◆ Data
++++++++

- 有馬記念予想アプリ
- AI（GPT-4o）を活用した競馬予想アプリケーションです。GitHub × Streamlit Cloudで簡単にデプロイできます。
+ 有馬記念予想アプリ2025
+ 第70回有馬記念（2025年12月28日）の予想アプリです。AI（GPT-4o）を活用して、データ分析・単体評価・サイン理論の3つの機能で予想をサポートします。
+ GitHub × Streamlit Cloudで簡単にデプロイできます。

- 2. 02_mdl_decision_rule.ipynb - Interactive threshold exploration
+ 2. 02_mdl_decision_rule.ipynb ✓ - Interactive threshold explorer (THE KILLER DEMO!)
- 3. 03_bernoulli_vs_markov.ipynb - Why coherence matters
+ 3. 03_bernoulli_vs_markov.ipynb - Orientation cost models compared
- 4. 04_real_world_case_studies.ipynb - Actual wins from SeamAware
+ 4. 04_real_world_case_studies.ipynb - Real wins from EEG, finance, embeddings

++++++++

◆ Task
From the entries above, copy out every line where the string "Cloudで簡単にデプロイできます" appears.

◆ Exercise solution
- AI（GPT-4o）を活用した競馬予想アプリケーションです。GitHub × Streamlit Cloudで簡単にデプロイできます。
+ GitHub × Streamlit Cloudで簡単にデプロイできます。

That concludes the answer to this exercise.